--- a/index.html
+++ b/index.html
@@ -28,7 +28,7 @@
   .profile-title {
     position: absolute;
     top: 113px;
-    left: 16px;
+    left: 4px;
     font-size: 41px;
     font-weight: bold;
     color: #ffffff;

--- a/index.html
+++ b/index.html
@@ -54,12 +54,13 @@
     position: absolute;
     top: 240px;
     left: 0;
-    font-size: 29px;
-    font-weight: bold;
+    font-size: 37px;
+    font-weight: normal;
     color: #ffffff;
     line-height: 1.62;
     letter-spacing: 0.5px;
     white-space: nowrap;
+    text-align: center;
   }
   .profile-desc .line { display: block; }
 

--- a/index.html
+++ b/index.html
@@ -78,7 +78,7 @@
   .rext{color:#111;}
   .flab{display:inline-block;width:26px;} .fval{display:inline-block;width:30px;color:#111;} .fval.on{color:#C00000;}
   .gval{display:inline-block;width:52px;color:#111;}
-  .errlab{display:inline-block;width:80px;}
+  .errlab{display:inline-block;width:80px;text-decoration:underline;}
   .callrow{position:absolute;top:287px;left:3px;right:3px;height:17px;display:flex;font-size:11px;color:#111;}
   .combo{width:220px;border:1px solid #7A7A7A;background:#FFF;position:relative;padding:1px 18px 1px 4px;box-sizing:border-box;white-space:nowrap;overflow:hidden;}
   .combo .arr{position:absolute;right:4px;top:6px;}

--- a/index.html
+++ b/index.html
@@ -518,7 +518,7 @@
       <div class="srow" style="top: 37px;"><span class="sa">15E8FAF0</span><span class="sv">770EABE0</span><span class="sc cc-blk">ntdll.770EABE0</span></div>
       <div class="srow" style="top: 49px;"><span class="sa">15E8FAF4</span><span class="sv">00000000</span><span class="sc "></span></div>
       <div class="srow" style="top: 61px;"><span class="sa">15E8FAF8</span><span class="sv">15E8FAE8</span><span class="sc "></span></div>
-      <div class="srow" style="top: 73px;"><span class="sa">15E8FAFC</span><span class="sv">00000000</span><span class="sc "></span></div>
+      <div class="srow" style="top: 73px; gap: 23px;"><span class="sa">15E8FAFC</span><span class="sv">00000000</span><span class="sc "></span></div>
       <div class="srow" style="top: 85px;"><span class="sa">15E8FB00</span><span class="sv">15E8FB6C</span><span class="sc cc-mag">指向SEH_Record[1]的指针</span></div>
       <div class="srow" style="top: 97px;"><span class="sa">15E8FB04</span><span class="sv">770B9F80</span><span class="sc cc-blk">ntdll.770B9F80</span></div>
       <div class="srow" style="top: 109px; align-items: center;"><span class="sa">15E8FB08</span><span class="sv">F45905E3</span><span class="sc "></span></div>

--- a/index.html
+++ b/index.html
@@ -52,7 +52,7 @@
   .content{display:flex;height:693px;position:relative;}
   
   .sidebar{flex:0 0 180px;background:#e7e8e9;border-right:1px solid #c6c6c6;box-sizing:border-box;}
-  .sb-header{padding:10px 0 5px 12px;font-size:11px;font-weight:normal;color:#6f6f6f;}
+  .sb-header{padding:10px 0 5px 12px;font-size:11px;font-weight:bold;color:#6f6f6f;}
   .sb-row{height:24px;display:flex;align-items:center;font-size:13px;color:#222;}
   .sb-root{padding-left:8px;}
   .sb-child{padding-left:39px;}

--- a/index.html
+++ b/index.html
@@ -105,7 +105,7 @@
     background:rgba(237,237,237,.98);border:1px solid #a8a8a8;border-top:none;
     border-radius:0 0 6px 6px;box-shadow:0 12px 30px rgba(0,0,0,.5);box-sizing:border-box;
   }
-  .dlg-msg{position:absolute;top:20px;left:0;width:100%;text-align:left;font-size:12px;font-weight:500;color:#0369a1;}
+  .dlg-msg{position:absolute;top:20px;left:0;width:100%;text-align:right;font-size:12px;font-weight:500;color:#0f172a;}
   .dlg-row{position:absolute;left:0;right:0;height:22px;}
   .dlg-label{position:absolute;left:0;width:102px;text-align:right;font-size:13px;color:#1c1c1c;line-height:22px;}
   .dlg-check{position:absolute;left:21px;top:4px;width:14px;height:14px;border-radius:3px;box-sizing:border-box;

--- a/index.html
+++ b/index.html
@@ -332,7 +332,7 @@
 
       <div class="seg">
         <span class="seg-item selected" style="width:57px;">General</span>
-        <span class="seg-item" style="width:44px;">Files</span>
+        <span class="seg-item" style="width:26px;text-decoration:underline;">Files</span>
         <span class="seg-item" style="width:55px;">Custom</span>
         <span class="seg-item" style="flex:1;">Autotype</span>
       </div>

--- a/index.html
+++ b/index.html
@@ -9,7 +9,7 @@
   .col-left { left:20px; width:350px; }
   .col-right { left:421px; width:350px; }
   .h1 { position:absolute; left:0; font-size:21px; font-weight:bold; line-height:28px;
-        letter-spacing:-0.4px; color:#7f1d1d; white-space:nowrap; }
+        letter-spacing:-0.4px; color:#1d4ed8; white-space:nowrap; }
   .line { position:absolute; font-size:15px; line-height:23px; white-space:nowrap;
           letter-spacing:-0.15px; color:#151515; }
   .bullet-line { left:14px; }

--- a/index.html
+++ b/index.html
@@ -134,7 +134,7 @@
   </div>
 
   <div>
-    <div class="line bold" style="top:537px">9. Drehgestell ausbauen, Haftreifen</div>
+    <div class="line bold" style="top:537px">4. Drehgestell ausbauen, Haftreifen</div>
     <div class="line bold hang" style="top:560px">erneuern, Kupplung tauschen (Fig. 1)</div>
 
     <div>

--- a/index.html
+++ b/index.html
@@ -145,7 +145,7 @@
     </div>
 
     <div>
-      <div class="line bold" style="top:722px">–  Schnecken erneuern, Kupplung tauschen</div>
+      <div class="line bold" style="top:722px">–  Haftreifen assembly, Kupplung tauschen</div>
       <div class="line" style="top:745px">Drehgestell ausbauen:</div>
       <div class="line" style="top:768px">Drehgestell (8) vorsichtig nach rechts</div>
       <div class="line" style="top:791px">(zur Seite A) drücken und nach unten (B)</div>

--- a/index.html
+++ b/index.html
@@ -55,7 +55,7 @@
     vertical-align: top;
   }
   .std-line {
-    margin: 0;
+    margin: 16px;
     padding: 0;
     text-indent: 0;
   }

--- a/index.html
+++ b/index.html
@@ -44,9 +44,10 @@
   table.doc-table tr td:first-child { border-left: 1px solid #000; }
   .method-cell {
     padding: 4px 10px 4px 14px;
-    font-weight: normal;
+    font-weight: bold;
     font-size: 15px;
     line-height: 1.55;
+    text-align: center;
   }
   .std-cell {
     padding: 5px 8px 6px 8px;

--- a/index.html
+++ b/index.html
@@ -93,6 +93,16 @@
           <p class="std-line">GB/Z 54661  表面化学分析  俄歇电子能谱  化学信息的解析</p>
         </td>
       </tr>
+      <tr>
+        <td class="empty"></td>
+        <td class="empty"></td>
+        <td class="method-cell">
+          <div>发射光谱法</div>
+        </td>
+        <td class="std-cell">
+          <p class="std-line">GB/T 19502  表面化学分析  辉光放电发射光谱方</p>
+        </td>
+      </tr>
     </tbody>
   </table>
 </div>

▶ EXERCISE PROMPT
Write the whole of the material out again, exactly.

▶ TASK RESULT
--- a/index.html
+++ b/index.html
@@ -28,7 +28,7 @@
   .profile-title {
     position: absolute;
     top: 113px;
-    left: 16px;
+    left: 4px;
     font-size: 41px;
     font-weight: bold;
     color: #ffffff;

--- a/index.html
+++ b/index.html
@@ -54,12 +54,13 @@
     position: absolute;
     top: 240px;
     left: 0;
-    font-size: 29px;
-    font-weight: bold;
+    font-size: 37px;
+    font-weight: normal;
     color: #ffffff;
     line-height: 1.62;
     letter-spacing: 0.5px;
     white-space: nowrap;
+    text-align: center;
   }
   .profile-desc .line { display: block; }
 

--- a/index.html
+++ b/index.html
@@ -78,7 +78,7 @@
   .rext{color:#111;}
   .flab{display:inline-block;width:26px;} .fval{display:inline-block;width:30px;color:#111;} .fval.on{color:#C00000;}
   .gval{display:inline-block;width:52px;color:#111;}
-  .errlab{display:inline-block;width:80px;}
+  .errlab{display:inline-block;width:80px;text-decoration:underline;}
   .callrow{position:absolute;top:287px;left:3px;right:3px;height:17px;display:flex;font-size:11px;color:#111;}
   .combo{width:220px;border:1px solid #7A7A7A;background:#FFF;position:relative;padding:1px 18px 1px 4px;box-sizing:border-box;white-space:nowrap;overflow:hidden;}
   .combo .arr{position:absolute;right:4px;top:6px;}

--- a/index.html
+++ b/index.html
@@ -518,7 +518,7 @@
       <div class="srow" style="top: 37px;"><span class="sa">15E8FAF0</span><span class="sv">770EABE0</span><span class="sc cc-blk">ntdll.770EABE0</span></div>
       <div class="srow" style="top: 49px;"><span class="sa">15E8FAF4</span><span class="sv">00000000</span><span class="sc "></span></div>
       <div class="srow" style="top: 61px;"><span class="sa">15E8FAF8</span><span class="sv">15E8FAE8</span><span class="sc "></span></div>
-      <div class="srow" style="top: 73px;"><span class="sa">15E8FAFC</span><span class="sv">00000000</span><span class="sc "></span></div>
+      <div class="srow" style="top: 73px; gap: 23px;"><span class="sa">15E8FAFC</span><span class="sv">00000000</span><span class="sc "></span></div>
       <div class="srow" style="top: 85px;"><span class="sa">15E8FB00</span><span class="sv">15E8FB6C</span><span class="sc cc-mag">指向SEH_Record[1]的指针</span></div>
       <div class="srow" style="top: 97px;"><span class="sa">15E8FB04</span><span class="sv">770B9F80</span><span class="sc cc-blk">ntdll.770B9F80</span></div>
       <div class="srow" style="top: 109px; align-items: center;"><span class="sa">15E8FB08</span><span class="sv">F45905E3</span><span class="sc "></span></div>

--- a/index.html
+++ b/index.html
@@ -52,7 +52,7 @@
   .content{display:flex;height:693px;position:relative;}
   
   .sidebar{flex:0 0 180px;background:#e7e8e9;border-right:1px solid #c6c6c6;box-sizing:border-box;}
-  .sb-header{padding:10px 0 5px 12px;font-size:11px;font-weight:normal;color:#6f6f6f;}
+  .sb-header{padding:10px 0 5px 12px;font-size:11px;font-weight:bold;color:#6f6f6f;}
   .sb-row{height:24px;display:flex;align-items:center;font-size:13px;color:#222;}
   .sb-root{padding-left:8px;}
   .sb-child{padding-left:39px;}

--- a/index.html
+++ b/index.html
@@ -105,7 +105,7 @@
     background:rgba(237,237,237,.98);border:1px solid #a8a8a8;border-top:none;
     border-radius:0 0 6px 6px;box-shadow:0 12px 30px rgba(0,0,0,.5);box-sizing:border-box;
   }
-  .dlg-msg{position:absolute;top:20px;left:0;width:100%;text-align:left;font-size:12px;font-weight:500;color:#0369a1;}
+  .dlg-msg{position:absolute;top:20px;left:0;width:100%;text-align:right;font-size:12px;font-weight:500;color:#0f172a;}
   .dlg-row{position:absolute;left:0;right:0;height:22px;}
   .dlg-label{position:absolute;left:0;width:102px;text-align:right;font-size:13px;color:#1c1c1c;line-height:22px;}
   .dlg-check{position:absolute;left:21px;top:4px;width:14px;height:14px;border-radius:3px;box-sizing:border-box;

--- a/index.html
+++ b/index.html
@@ -332,7 +332,7 @@
 
       <div class="seg">
         <span class="seg-item selected" style="width:57px;">General</span>
-        <span class="seg-item" style="width:44px;">Files</span>
+        <span class="seg-item" style="width:26px;text-decoration:underline;">Files</span>
         <span class="seg-item" style="width:55px;">Custom</span>
         <span class="seg-item" style="flex:1;">Autotype</span>
       </div>

--- a/index.html
+++ b/index.html
@@ -9,7 +9,7 @@
   .col-left { left:20px; width:350px; }
   .col-right { left:421px; width:350px; }
   .h1 { position:absolute; left:0; font-size:21px; font-weight:bold; line-height:28px;
-        letter-spacing:-0.4px; color:#7f1d1d; white-space:nowrap; }
+        letter-spacing:-0.4px; color:#1d4ed8; white-space:nowrap; }
   .line { position:absolute; font-size:15px; line-height:23px; white-space:nowrap;
           letter-spacing:-0.15px; color:#151515; }
   .bullet-line { left:14px; }

--- a/index.html
+++ b/index.html
@@ -134,7 +134,7 @@
   </div>
 
   <div>
-    <div class="line bold" style="top:537px">9. Drehgestell ausbauen, Haftreifen</div>
+    <div class="line bold" style="top:537px">4. Drehgestell ausbauen, Haftreifen</div>
     <div class="line bold hang" style="top:560px">erneuern, Kupplung tauschen (Fig. 1)</div>
 
     <div>

--- a/index.html
+++ b/index.html
@@ -145,7 +145,7 @@
     </div>
 
     <div>
-      <div class="line bold" style="top:722px">–  Schnecken erneuern, Kupplung tauschen</div>
+      <div class="line bold" style="top:722px">–  Haftreifen assembly, Kupplung tauschen</div>
       <div class="line" style="top:745px">Drehgestell ausbauen:</div>
       <div class="line" style="top:768px">Drehgestell (8) vorsichtig nach rechts</div>
       <div class="line" style="top:791px">(zur Seite A) drücken und nach unten (B)</div>

--- a/index.html
+++ b/index.html
@@ -55,7 +55,7 @@
     vertical-align: top;
   }
   .std-line {
-    margin: 0;
+    margin: 16px;
     padding: 0;
     text-indent: 0;
   }

--- a/index.html
+++ b/index.html
@@ -44,9 +44,10 @@
   table.doc-table tr td:first-child { border-left: 1px solid #000; }
   .method-cell {
     padding: 4px 10px 4px 14px;
-    font-weight: normal;
+    font-weight: bold;
     font-size: 15px;
     line-height: 1.55;
+    text-align: center;
   }
   .std-cell {
     padding: 5px 8px 6px 8px;

--- a/index.html
+++ b/index.html
@@ -93,6 +93,16 @@
           <p class="std-line">GB/Z 54661  表面化学分析  俄歇电子能谱  化学信息的解析</p>
         </td>
       </tr>
+      <tr>
+        <td class="empty"></td>
+        <td class="empty"></td>
+        <td class="method-cell">
+          <div>发射光谱法</div>
+        </td>
+        <td class="std-cell">
+          <p class="std-line">GB/T 19502  表面化学分析  辉光放电发射光谱方</p>
+        </td>
+      </tr>
     </tbody>
   </table>
 </div>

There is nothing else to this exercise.